Le plus Obsidian des jeux Obsidian
Alpha Protocol, c'est l'archétype du jeu Obsidian. Il n'est pas beau, il est un peu bancal et carrément déséquilibré par moment et il ne plaît pas à tout le monde, mais qu'est-ce qu'il est bien écrit!
Dans Alpha Protocol, le joueur est placé dans la peau de Michaël Thorton, nouvelle recrue de l'agence d'espionnage américaine ultra-confidencielle Alpha Protocol. Mais là où on s'attendrait à trouver une FPS/TPS, AP est en réalité, Obsidian oblige, un Action-RPG « à la Mass Effect ». Et contrairement à la saga de Bioware, c'est la composante RPG qui domine ici.
C'est sans doute pourquoi les phases d'action d'AP ne sont, il faut bien le reconnaître, pas transcendantes. Premièrement parce que la technique laisse pour le moins à désirer, notamment au niveau des animations, très rigides. Ensuite parce que les ennemis sont particulièrement stupides. Enfin parce que les compétences sont carrément déséquilibrées, en particulier le pistolet complètement pété qui permet de traverser les niveaux sans ciller. Tout n'est toutefois pas à jeter malgré ces défauts. Jouer un espion qui s'infiltre ni vu ni connu au nez et à la barbe d'une armée de sbires débiles ne manque pas d'un certain charme, et le système de compétence permet de créer plusieurs builds intéressants, qu'ils soient bourrins (compétences pour les armes, le corps à corps, la santé, les explosifs...) ou furtifs (compétences de discrétion, de crochetage, de gadgets, de piratage, etc.).
Mais là où Alpha Protocol excelle, c'est dans sa narration et son écriture. L'histoire en elle-même est somme toute classique pour qui a jamais vu un James Bond, avec un penchant pour la série B. Cependant, sa particularité est qu'elle s'adapte au comportement du joueur avec un brio sans doute jamais vu ailleurs. Malgré le fait que le joueur puisse choisir l'ordre des missions, on ne constate jamais d'incohérence. Un véritable tour de force, au vu des nombreux embranchements qu'il est possible d'emprunter. En effet, selon les paroles et les actes du joueur, un personnage pourra être un allié dans une partie et un ennemi dans une autre, voire même ne jamais être rencontré dans certains cas ; certaines informations ouvriront de nouveaux choix de dialogues ; l'ordre des rencontres variera ; etc.
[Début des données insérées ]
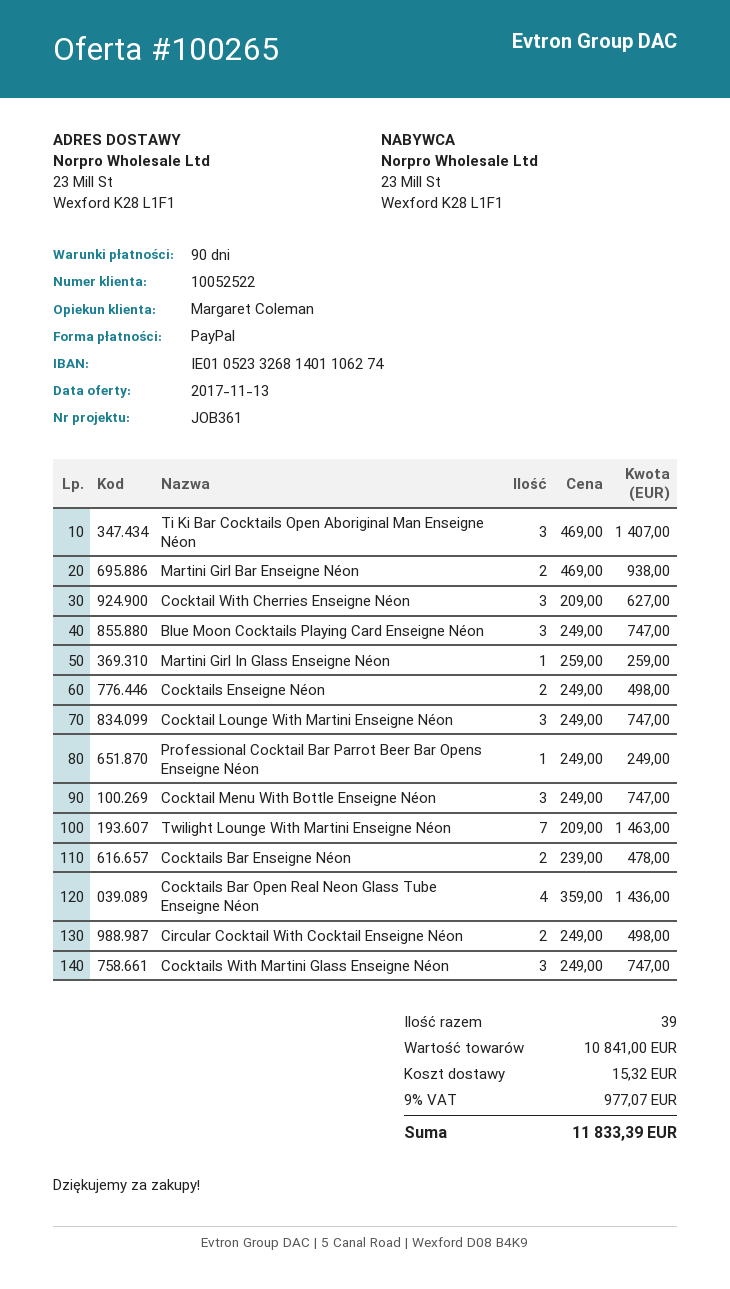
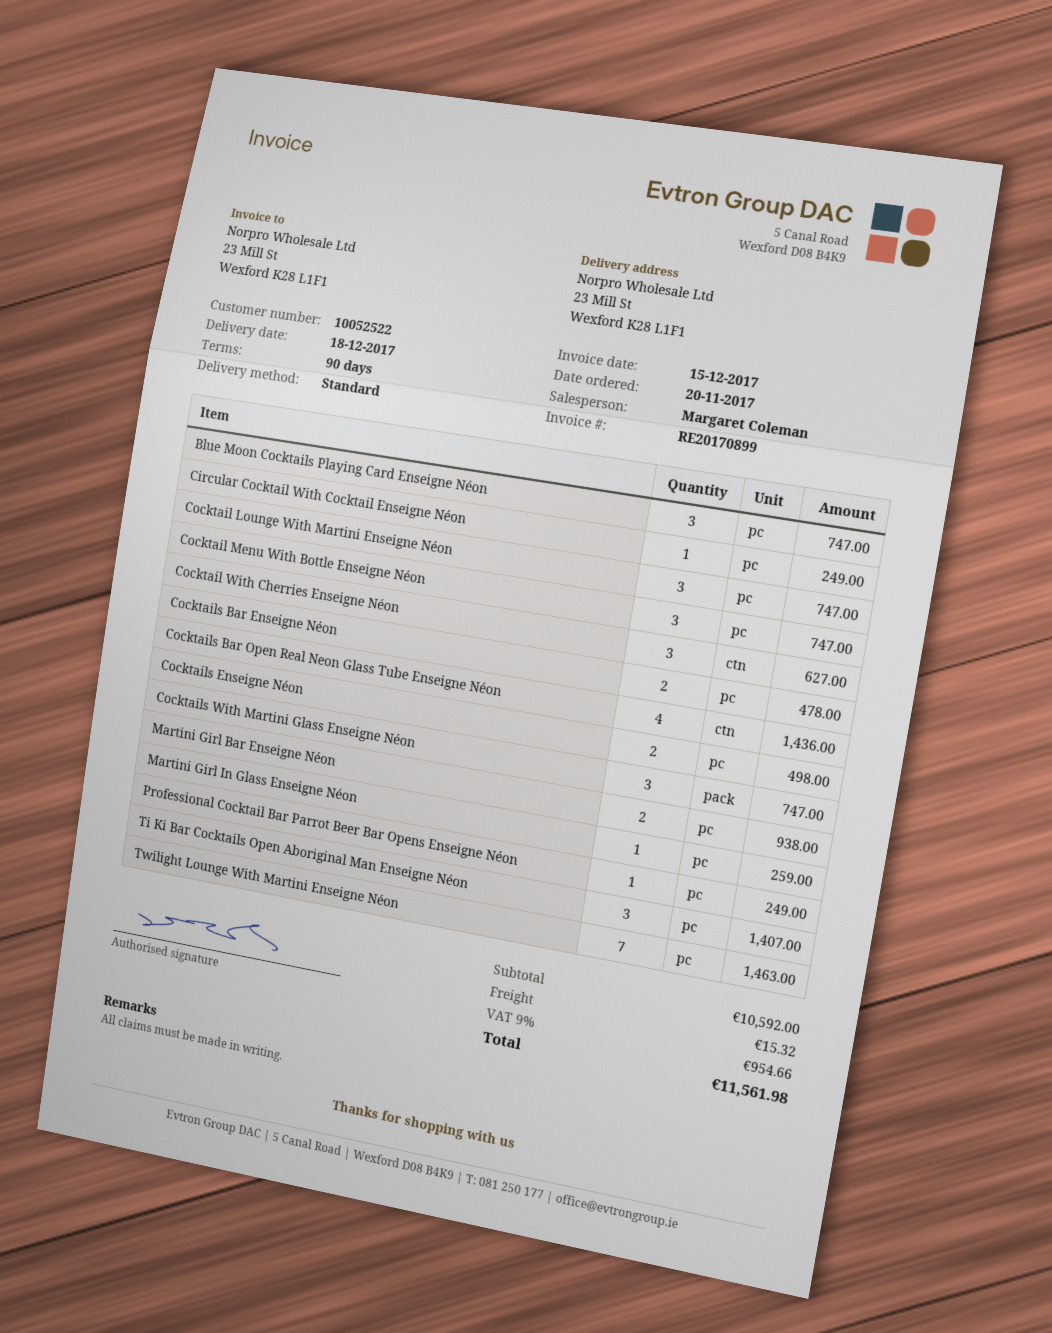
Circular Cocktail With Cocktail Enseigne Néon: 2 for 498.00 -> 1 for 249.00
subtotal: 10841.00 -> 10592.00
tax: 9% = 977.07 -> 9% = 954.66
total: 11833.39 -> 11561.98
Cela est d'autant plus agréable que les effets de nos choix ne se font souvent ressentir que longtemps après qu'on les ait posés, ce qui empêche le retour en arrière et force à assumer ses erreurs.
Et surtout les dialogues ne sont pas en reste, marqués par le talent d'écriture et l'humour typiques des productions Obsidian. Les joutes verbales sont sans doute d'ailleurs le point le plus réussi du jeu. Au lieu de choisir directement une réponse, c'est une attitude que le joueur doit sélectionner, et ce en temps limité. Ainsi est-il possible de répondre de manière suave, professionnelle, agressive ou autres, sachant que chaque interlocuteur possède une affinité plus ou moins marquée avec chaque type de réponse. Un système bien plus subtil que celui de Mass Effect et ses dialogues manichéens, pour citer le jeu le plus proche d'AP. On prend son pied à déconner avec Steven Heck, à amadouer un ennemi pour le retourner ou au contraire à être odieux avec nos alliés, juste pour le plaisir de se les foutre à dos et peut-être obtenir une chance de s'en débarrasser. À noter qu'une classe Vétéran est disponible en New Game +, qui ouvre la voie à des dialogues savoureux où Thorton fait comprendre à son interlocuteur qu'il n'a pas besoin de conseil parce qu'après tout, le sauveur du monde badass, c'est lui.
En définitive, Alpha Protocol est donc un jeu incroyablement inégal, imparfait mais jouissif pour qui y accroche, avec une excellente rejouabilité et une écriture soignée comme rarement dans le jeu vidéo. Un jeu qui divise mais qui vaut vraiment le détour pour son originalité. Un A-RPG dans l'univers de l'espionnage, c'était un pari risqué mais à mon sens relevé haut la main par Obsidian.